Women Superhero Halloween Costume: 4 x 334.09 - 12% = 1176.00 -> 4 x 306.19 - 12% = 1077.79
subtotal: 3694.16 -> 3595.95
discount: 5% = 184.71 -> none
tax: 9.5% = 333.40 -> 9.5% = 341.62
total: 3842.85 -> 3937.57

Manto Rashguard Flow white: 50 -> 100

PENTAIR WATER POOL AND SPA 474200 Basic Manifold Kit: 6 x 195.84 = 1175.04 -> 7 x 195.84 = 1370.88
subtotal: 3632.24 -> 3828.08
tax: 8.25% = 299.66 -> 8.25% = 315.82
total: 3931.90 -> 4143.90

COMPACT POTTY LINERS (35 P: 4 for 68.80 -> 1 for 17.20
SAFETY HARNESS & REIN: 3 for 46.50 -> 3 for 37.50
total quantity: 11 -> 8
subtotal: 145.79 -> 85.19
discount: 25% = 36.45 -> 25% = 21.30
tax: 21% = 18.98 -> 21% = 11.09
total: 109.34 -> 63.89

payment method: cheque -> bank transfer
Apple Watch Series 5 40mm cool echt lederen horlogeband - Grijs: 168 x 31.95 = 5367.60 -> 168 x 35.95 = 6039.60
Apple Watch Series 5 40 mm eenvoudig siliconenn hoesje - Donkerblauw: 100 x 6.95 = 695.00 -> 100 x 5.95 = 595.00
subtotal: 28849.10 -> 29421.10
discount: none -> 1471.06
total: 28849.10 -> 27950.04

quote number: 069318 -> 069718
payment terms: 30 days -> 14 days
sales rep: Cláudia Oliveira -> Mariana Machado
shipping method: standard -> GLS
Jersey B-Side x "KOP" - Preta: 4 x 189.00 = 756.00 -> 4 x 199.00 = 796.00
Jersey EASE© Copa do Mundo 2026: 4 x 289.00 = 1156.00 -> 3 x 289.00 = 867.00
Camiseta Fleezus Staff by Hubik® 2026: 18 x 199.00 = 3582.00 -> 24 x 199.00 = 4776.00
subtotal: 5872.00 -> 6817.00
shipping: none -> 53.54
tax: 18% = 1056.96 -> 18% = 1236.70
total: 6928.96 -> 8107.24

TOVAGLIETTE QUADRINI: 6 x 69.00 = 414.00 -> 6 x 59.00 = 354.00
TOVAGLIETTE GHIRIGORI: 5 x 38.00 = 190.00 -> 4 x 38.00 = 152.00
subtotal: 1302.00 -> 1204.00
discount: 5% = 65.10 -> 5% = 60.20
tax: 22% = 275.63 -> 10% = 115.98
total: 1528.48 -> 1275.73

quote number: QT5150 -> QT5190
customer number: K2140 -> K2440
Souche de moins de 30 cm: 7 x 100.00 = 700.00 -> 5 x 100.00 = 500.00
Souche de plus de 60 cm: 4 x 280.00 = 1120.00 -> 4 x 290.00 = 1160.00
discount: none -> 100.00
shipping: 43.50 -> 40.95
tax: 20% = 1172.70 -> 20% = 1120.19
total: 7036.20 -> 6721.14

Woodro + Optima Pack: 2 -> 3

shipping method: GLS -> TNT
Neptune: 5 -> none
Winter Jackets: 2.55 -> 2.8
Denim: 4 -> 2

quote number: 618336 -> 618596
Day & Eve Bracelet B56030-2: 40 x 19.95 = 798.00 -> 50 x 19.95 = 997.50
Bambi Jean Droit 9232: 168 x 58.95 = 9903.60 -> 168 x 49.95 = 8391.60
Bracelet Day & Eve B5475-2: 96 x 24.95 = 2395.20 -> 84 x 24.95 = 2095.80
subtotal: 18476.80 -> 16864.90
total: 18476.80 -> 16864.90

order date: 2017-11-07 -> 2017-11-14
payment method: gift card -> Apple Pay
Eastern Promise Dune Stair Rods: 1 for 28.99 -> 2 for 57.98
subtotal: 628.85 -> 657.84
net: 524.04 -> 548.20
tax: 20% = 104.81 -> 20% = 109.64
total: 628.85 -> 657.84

# INSTRUCTIONS FOR THE TASK
Look through the lines above and collect those with the word "quote".

# RESPONSE
quote number: 069318 -> 069718
quote number: QT5150 -> QT5190
quote number: 618336 -> 618596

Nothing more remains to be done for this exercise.